On an historical day for a user, the user’s behavior can be represented by a vector of counts, each representing the number of times a specific AD event such as 4769, 4624, etc. is observed. In representing the daily activities like this, we can completely capture the user behavior data by a collection of (daily) vectors. If there are D unique AD events, the size of the vector is D. The size of the collection is number of historical days. See figure 1.

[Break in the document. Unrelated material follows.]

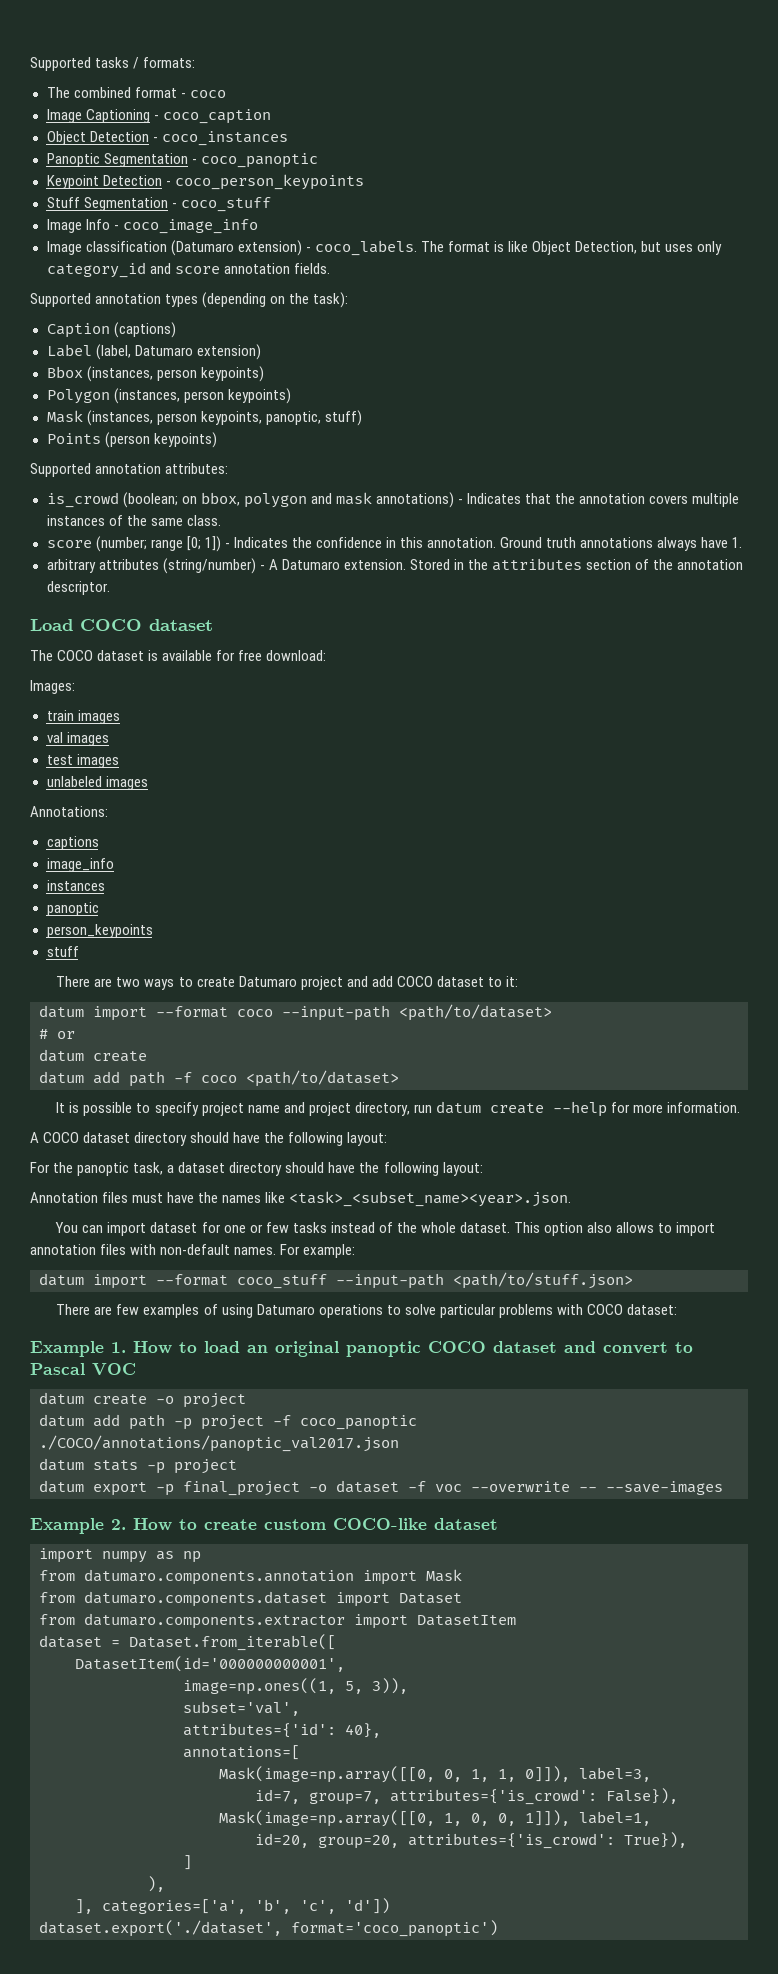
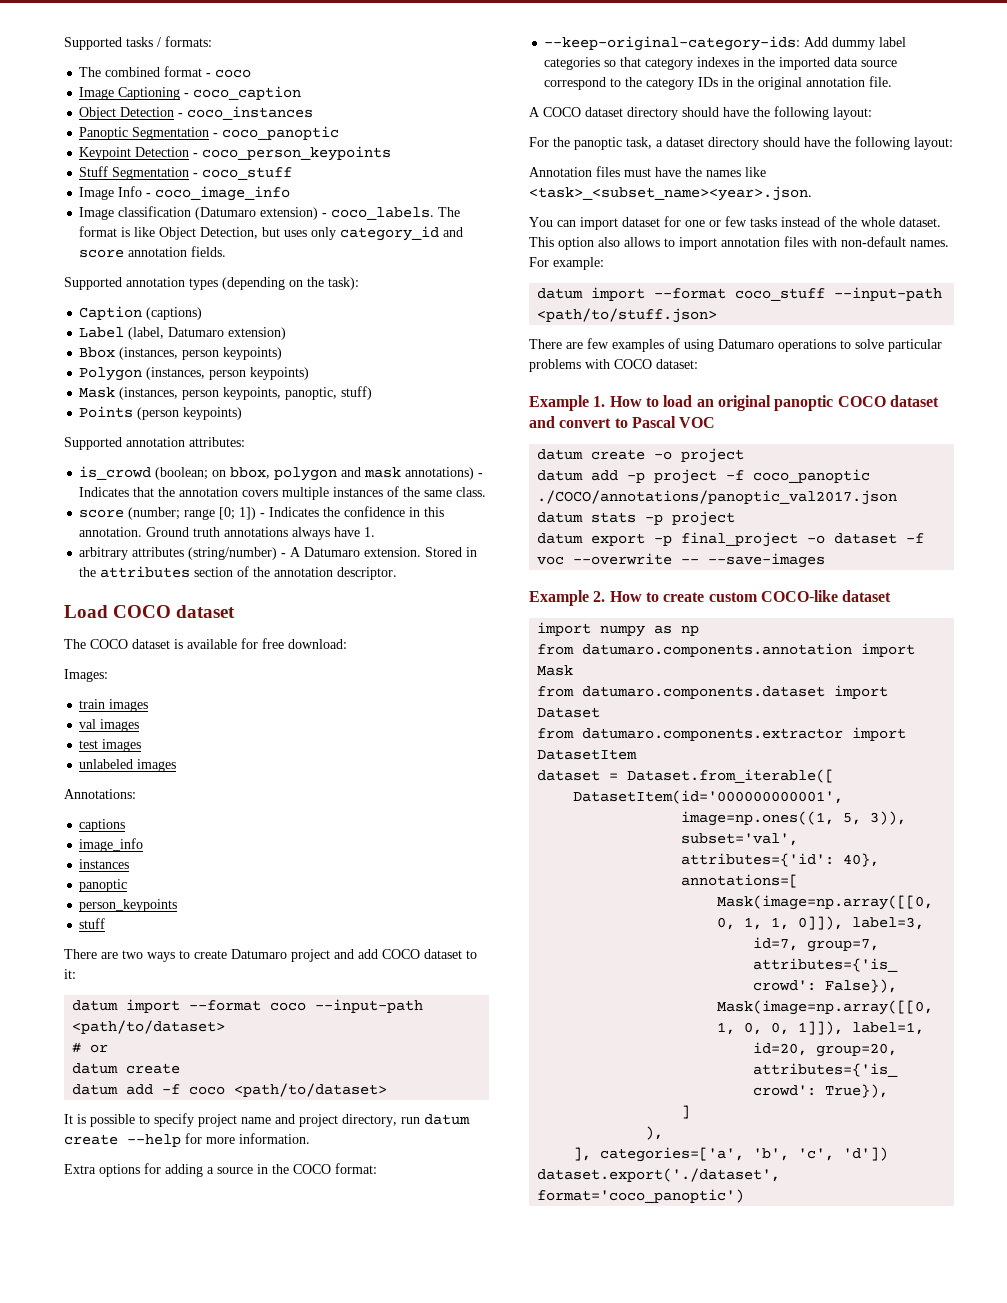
[129,1071,165,1087] path -> (154, 1089) none
(740, 1107) none -> [64,1163,377,1177] [544,36,907,51] [544,57,898,70] [544,76,893,90] // Extra options for adding a source in the COCO format: // --keep-original-category-ids: Add dummy label categories so that category indexes in the imported data source correspond to the category IDs in the original annotation file.
[129,1414,165,1430] path -> (619, 475) none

Figure 1. An illustration of three daily behavior vectors

To extract patterns out of the collection of historical daily vectors, a good first choice is to use the old fashioned Singular Value Decomposition (SVD). For those of you who are unfamiliar with this term, SVD is a dimensionality reduction technique. Let me explain it in layman’s terms:

Data with high-dimensionality has large number of attributes or features. It is often desirable to extract out only the most informative lower-dimensional signals from high-dimensional data to reduce the noise level in modeling. SVD offers such a technique. Imagine a 3-dimensional object like your hand, which can be manipulated to be held in a variety of ways. You can find the best angle to shine a single-point light on this 3-dimensional object to reveal an informative shadow on the wall, a 2-dimensional object. The projected 2-dimensional space is said to capture most of the information that the data in the original higher dimensional space has. Similarly, SVD finds the best angle in which to shine light in order to project our high dimensional data (a collection of historical D-dimensional vectors) to a lower dimensional space to reveal the most informative pattern for representing the original data.

Figure 2

How do we use this learned lower dimensional representation for anomaly detection, then? In Figure 2, the optimal angle of light on the hand gesture revealed a rabbit (looks like a rabbit to me). If we keep the same angle of light, but now see the shadow change shape into some nameless shape, then we know the hand position must have changed. How do we measure the degree of anomaly? We can now reconstruct the data from shadow (a lower-dimensional data) back to what we believe as the hand (a high-dimensional data) that generated it. This reconstruction step allows to compare the difference between the true observed hand and the reconstructed hand; that is the degree of anomaly.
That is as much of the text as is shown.